Protecting sugarbeet seedlings from disease

Common sugarbeet seedling diseases in Michigan can include Rhizoctonia, Aphanomyces, Fusarium, Pythium and Phoma.

Diseased sugarbeet seedlings have been sampled in the last four years by pathologist Dr. Linda Hanson of USDA Agricultural Research Service. This study has been conducted since 2008 with the collection of three to eight diseased plants per field in a varying number of fields depending on disease pressure. Depending on the environmental conditions, the predominate pathogen varied between years. The three most isolated pathogens included Rhizoctonia (both AG-4 and AG-2-2), Aphanomyces, and Fusarium. Pythium and Phoma where isolated less often. Most of these these diseases can kill seedlings by damping off or greatly affect the growth of plants.

Some of our varieties have resistance to diseases such as Rhizoctonia or Aphanomyces, but do not exhibit the resistance at the seedling stage of growth. Prediction of specific seedling diseases is not possible until after planting, and any prediction is then based on environmental conditions. Protecting against seedling disease must occur as a seed treatment or with in-furrow applications of protectants. Currently our standard seed treatment is metalaxyl, which protects us primarily from Pythium and has little or no effect on the other diseases.

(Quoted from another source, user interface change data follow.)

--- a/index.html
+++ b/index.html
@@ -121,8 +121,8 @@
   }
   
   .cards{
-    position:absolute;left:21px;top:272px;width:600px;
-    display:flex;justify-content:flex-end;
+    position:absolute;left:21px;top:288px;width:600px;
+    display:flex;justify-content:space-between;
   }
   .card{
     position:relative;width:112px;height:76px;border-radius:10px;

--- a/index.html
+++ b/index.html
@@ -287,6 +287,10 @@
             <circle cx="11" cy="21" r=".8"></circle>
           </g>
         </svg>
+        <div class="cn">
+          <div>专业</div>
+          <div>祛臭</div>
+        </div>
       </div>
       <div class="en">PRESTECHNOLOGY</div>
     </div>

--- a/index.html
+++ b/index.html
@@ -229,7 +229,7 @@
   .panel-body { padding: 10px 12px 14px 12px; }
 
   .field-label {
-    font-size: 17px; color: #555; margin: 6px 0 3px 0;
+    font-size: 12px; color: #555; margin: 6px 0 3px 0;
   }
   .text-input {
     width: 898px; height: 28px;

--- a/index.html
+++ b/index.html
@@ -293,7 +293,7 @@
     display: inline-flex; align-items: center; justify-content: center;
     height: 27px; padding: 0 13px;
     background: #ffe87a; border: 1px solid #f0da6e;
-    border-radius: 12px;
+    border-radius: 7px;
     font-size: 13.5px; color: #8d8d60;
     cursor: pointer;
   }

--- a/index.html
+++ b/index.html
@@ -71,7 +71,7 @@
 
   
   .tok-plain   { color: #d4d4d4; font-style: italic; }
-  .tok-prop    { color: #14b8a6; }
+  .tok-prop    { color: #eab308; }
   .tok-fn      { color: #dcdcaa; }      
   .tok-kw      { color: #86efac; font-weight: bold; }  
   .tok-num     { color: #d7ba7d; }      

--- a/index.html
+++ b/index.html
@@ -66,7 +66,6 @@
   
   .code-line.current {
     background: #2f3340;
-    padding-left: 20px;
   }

We do have some options that can be used in conjunction with the standard seed treatment. The first is Tachigaren, which can be applied as a seed treatment and will help control Aphanomyces, a problem associated with warm, wet springs. Growers may also consider applying Quadris in a T-band in-furrow for control of Rhizoctonia. This will not only control the seedling phase but also help later to prevent root rot.

There are several new seed treatments that have recently been approved. Most of these products are being field evaluated and hold some promise in controlling the complex of seedling diseases we have in Michigan. It is hoped that some of the new seed treatments may be helpful in the future for Rhizoctonia and Fusarium.